The area labeled SageMaker highlights the two components of SageMaker: model training and model deployment. The area labeled [EC2 container registry](https://aws.amazon.com/ecr/) is where we store, manage, and deploy our Docker container images. The training data and model artifacts are stored in S3 bucket. 

In this lab, we use a single image to support both model training and hosting for simplicity. Sometimes you’ll want separate images for training and hosting because they have different requirements. 

The high-level steps include:
1. **Building the container** - We walk through the different components of the containers and inspect the docker file.
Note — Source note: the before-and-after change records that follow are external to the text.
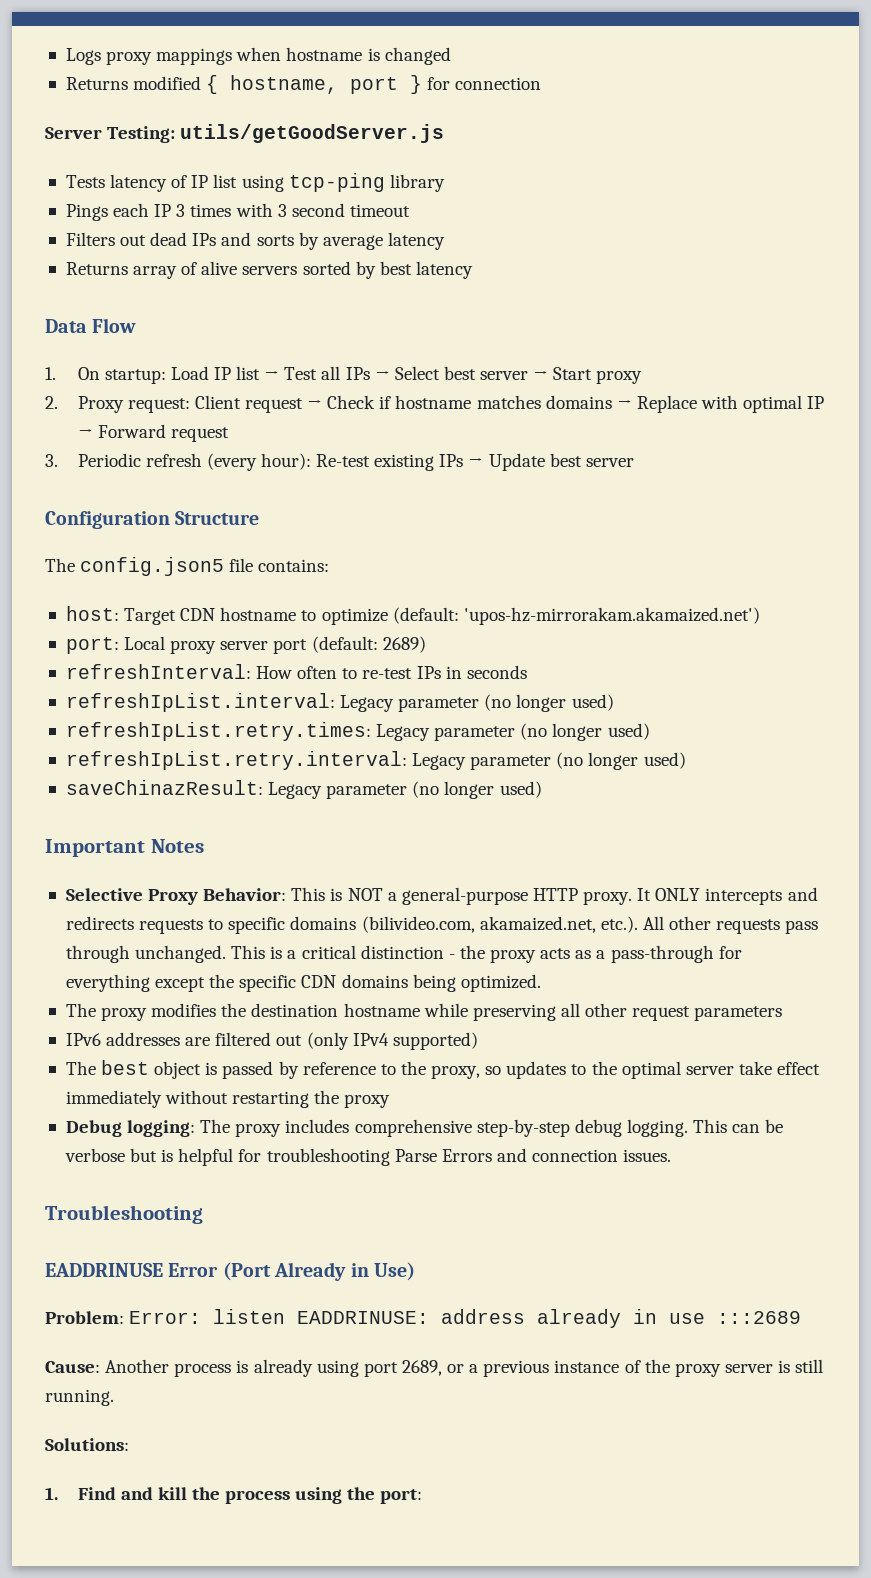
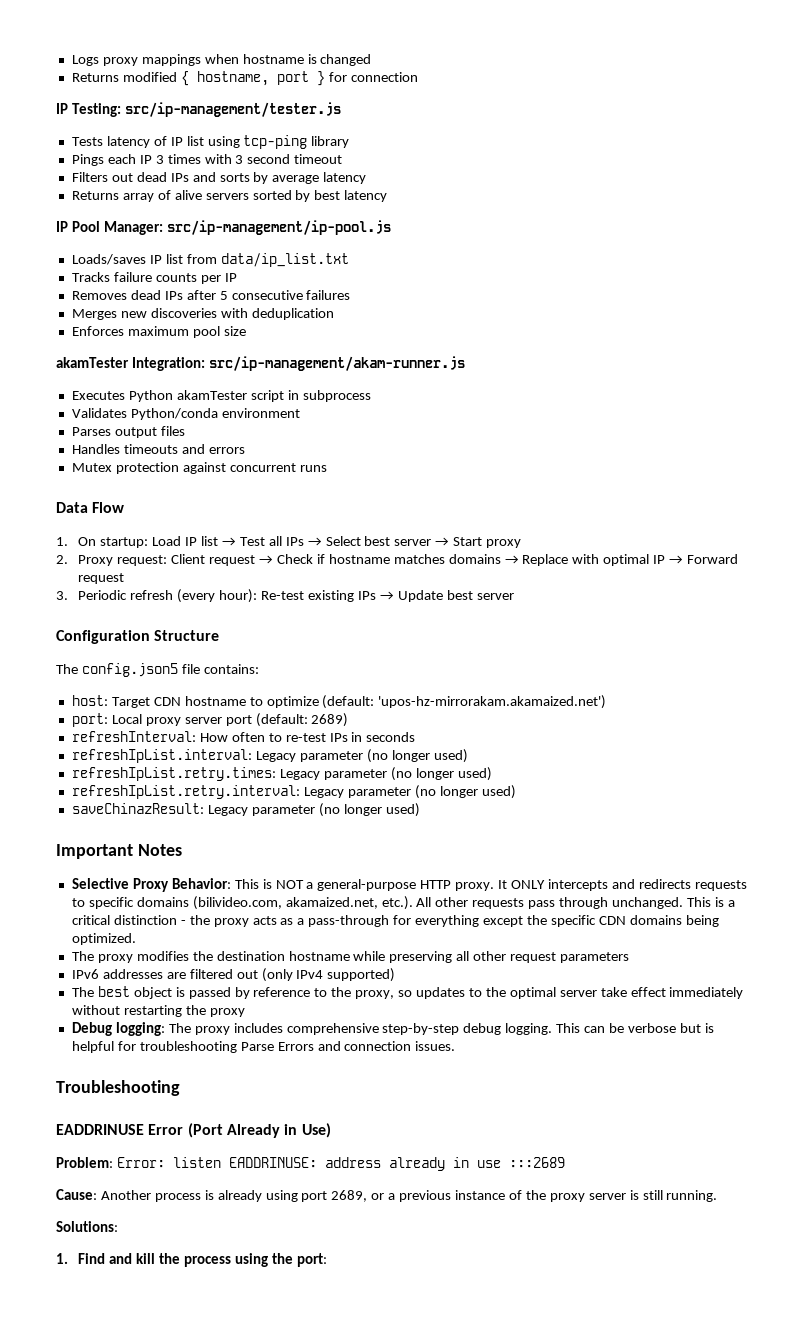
- Server Testing: utils/getGoodServer.js
+ IP Testing: src/ip-management/tester.js
+ IP Pool Manager: src/ip-management/ip-pool.js
+ Loads/saves IP list from data/ip_list.txt
+ Tracks failure counts per IP
+ Removes dead IPs after 5 consecutive failures
+ Merges new discoveries with deduplication
+ Enforces maximum pool size
+ akamTester Integration: src/ip-management/akam-runner.js
+ Executes Python akamTester script in subprocess
+ Validates Python/conda environment
+ Parses output files
+ Handles timeouts and errors
+ Mutex protection against concurrent runs

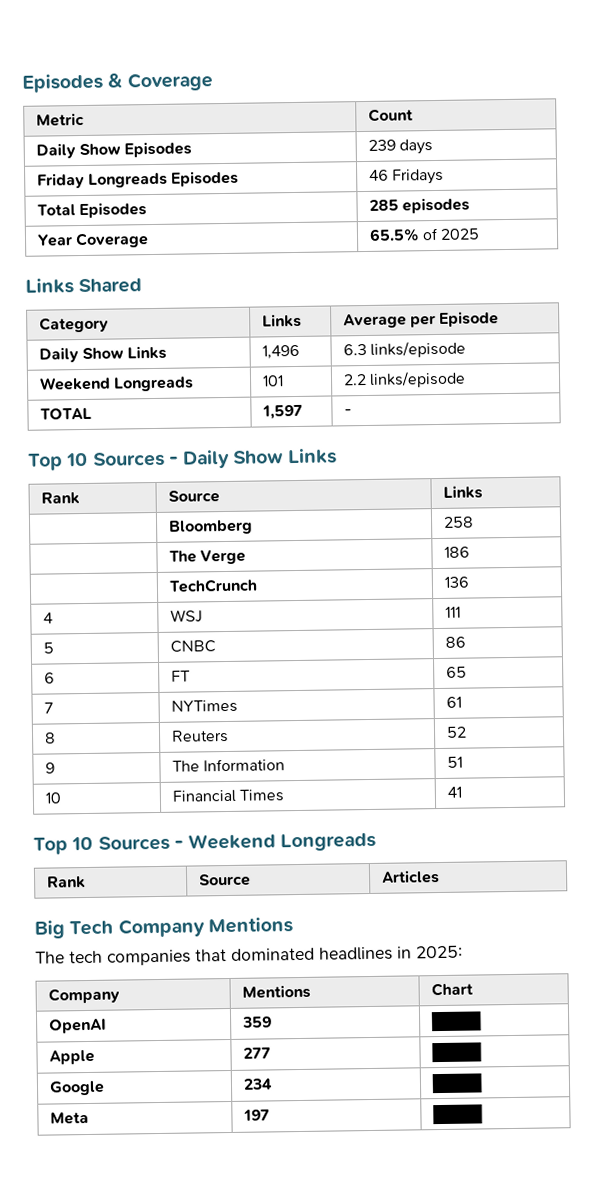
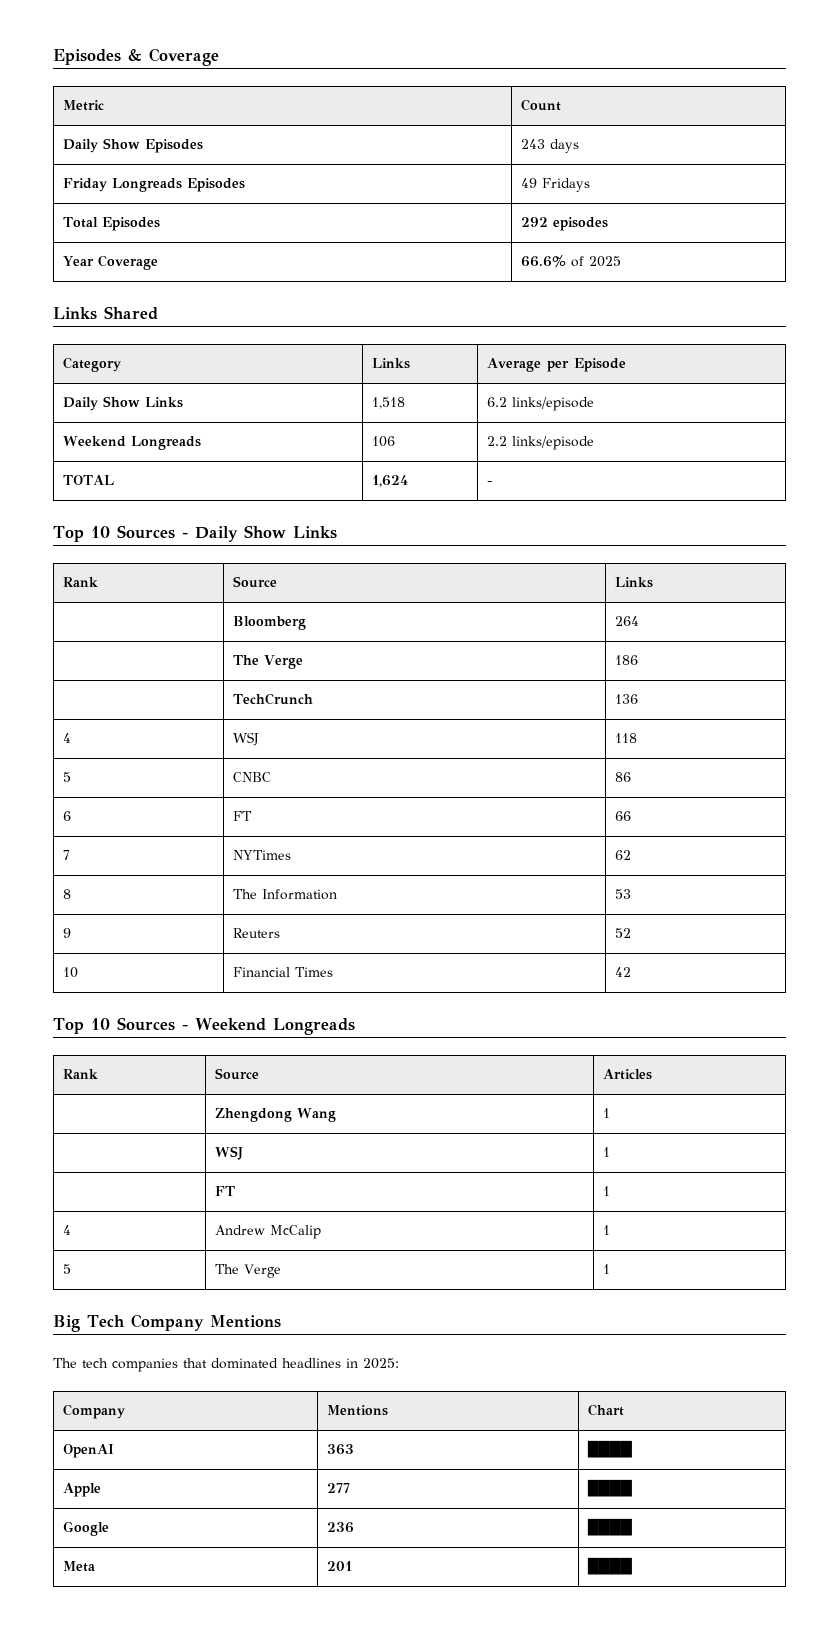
- Daily Show Episodes | 239 days
+ Daily Show Episodes | 243 days
- Friday Longreads Episodes | 46 Fridays
+ Friday Longreads Episodes | 49 Fridays
- Total Episodes | 285 episodes
+ Total Episodes | 292 episodes
- Year Coverage | 65.5% of 2025
+ Year Coverage | 66.6% of 2025
- Daily Show Links | 1,496 | 6.3 links/episode
+ Daily Show Links | 1,518 | 6.2 links/episode
- Weekend Longreads | 101 | 2.2 links/episode
+ Weekend Longreads | 106 | 2.2 links/episode
- TOTAL | 1,597 | -
+ TOTAL | 1,624 | -
- | Bloomberg | 258
+ | Bloomberg | 264
- 4 | WSJ | 111
+ 4 | WSJ | 118
- 6 | FT | 65
+ 6 | FT | 66
- 7 | NYTimes | 61
+ 7 | NYTimes | 62
- 8 | Reuters | 52
- 9 | The Information | 51
+ 8 | The Information | 53
+ 9 | Reuters | 52
- 10 | Financial Times | 41
+ 10 | Financial Times | 42
+ | Zhengdong Wang | 1
+ | WSJ | 1
+ | FT | 1
+ 4 | Andrew McCalip | 1
+ 5 | The Verge | 1
- OpenAI | 359 | ████
+ OpenAI | 363 | ████
- Google | 234 | ████
+ Google | 236 | ████
- Meta | 197 | ████
+ Meta | 201 | ████

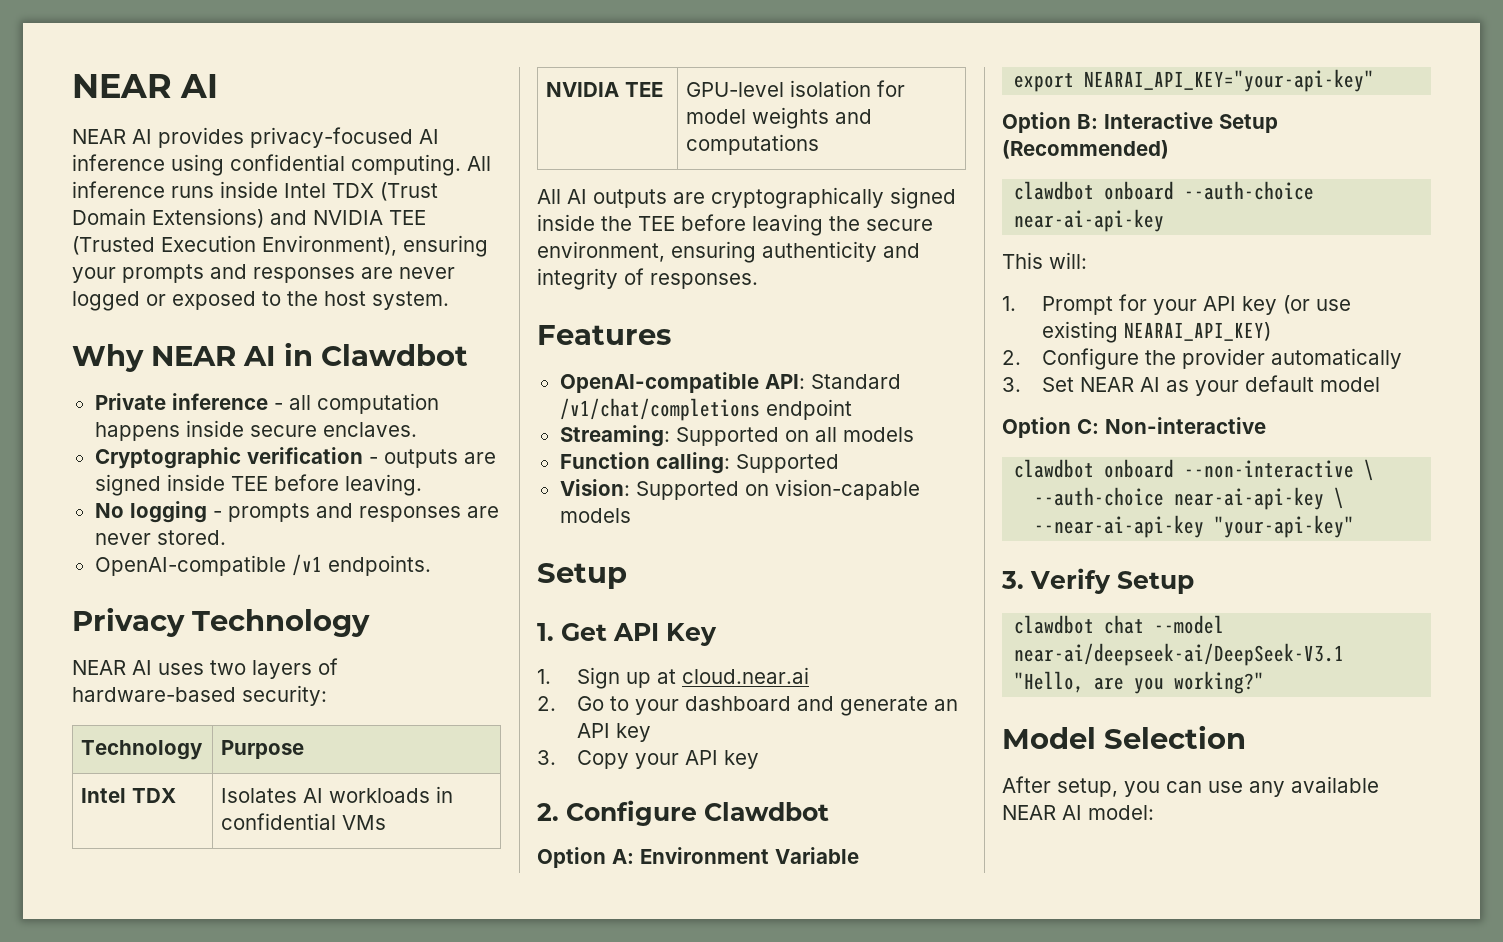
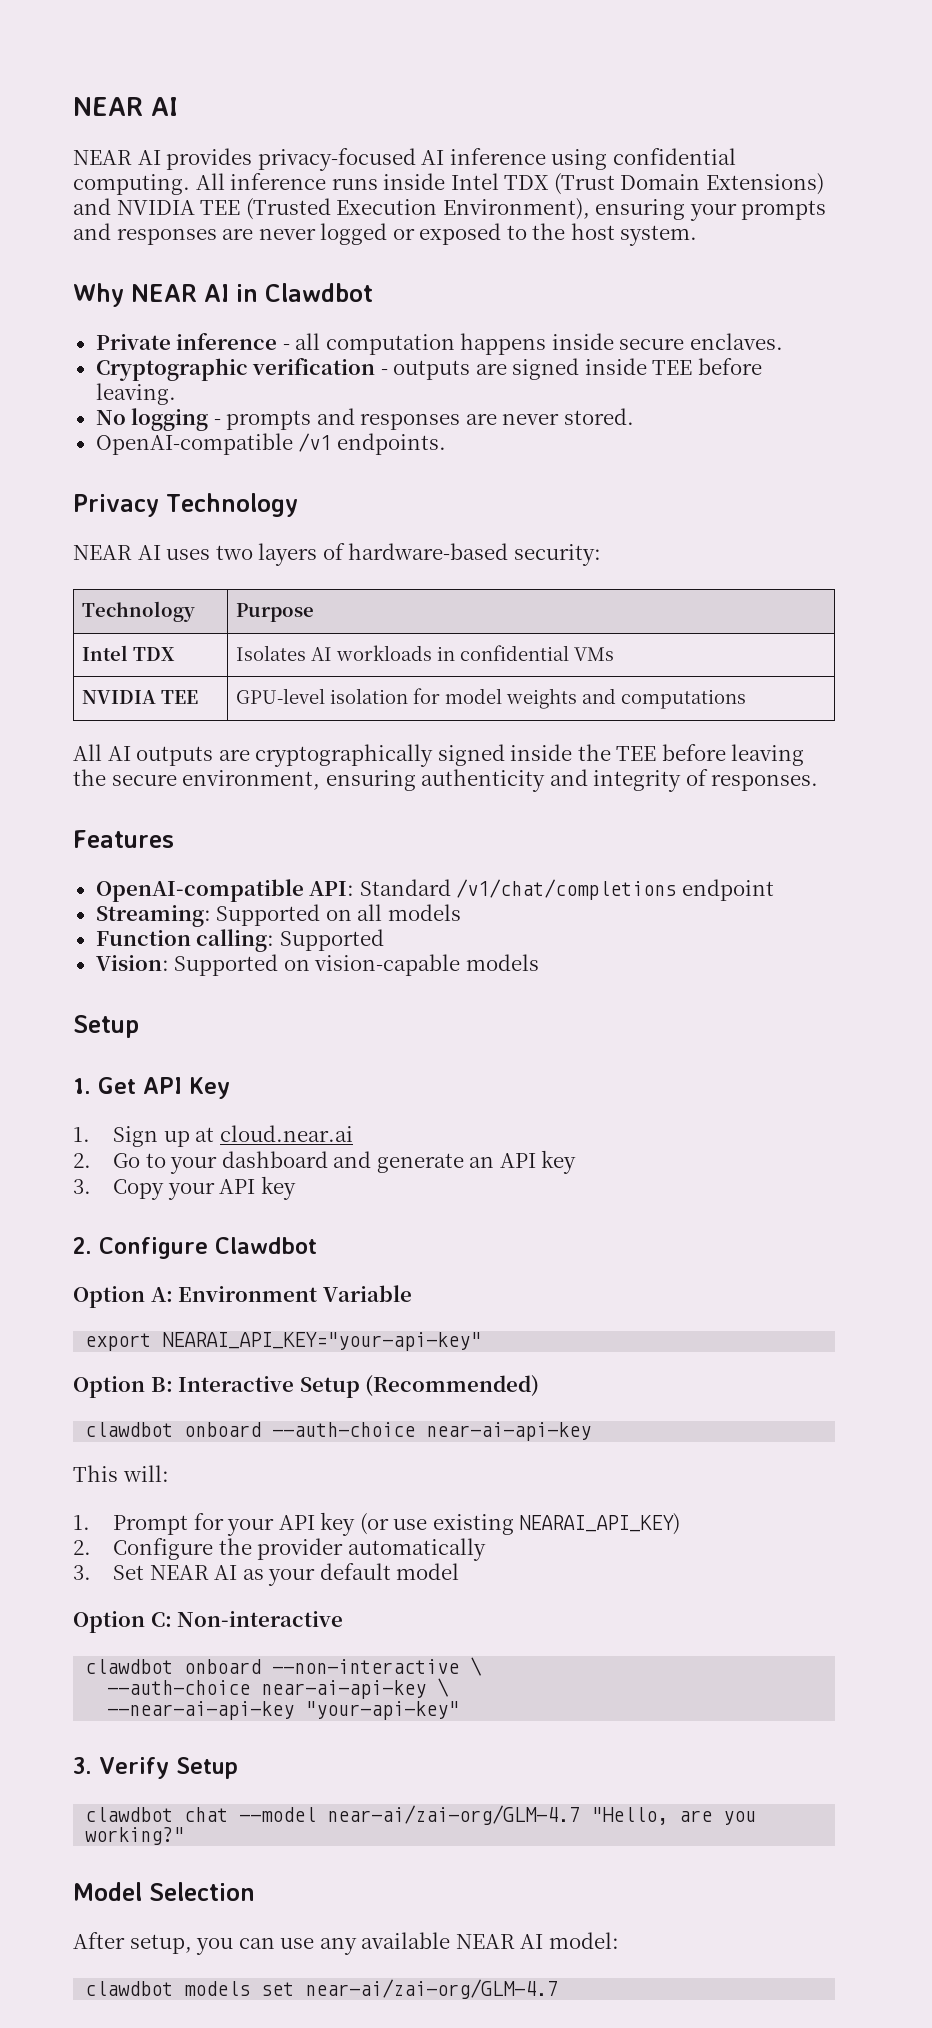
- clawdbot chat --model near-ai/deepseek-ai/DeepSeek-V3.1 "Hello, are you working?"
+ clawdbot chat --model near-ai/zai-org/GLM-4.7 "Hello, are you working?"
+ clawdbot models set near-ai/zai-org/GLM-4.7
Then we build and push the container to ECR. 
2. **Setup & Upload Data** - Once our container is built and registered. We ready sagemaker and upload the data to S3. 
3. **Model Training** - Create a training job using SageMaker Python SDK. It will pull data from S3 and use the container we built.  
4. **Model Deployment** - Once training is complete, deploy our model to a HTTP endpoint using SageMaker Python SDK. 
5. **Run Inferences** - Run predictions to test our model.
6. **Cleanup**



## Building the container
[Docker](https://aws.amazon.com/docker/#:~:text=Docker%20is%20a%20software%20platform,test%2C%20and%20deploy%20applications%20quickly.&text=Running%20Docker%20on%20AWS%20provides,distributed%20applications%20at%20any%20scale.) packages software into standardized units called [containers](https://aws.amazon.com/containers/) that have everything the software needs to run including libraries, system tools, code, and runtime. Using Docker, you can quickly deploy and scale applications into any environment and know your code will run.


Amazon SageMaker uses Docker to allow users to train and deploy arbitrary algorithms. More details on [how to use docker containers with sagemaker](https://docs.aws.amazon.com/sagemaker/latest/dg/docker-containers.html).

### Walkthrough of the container directory
You can find the source code of the sample container we are using in [this GitHub repository](https://github.com/aws/amazon-sagemaker-examples/tree/main/advanced_functionality/scikit_bring_your_own). 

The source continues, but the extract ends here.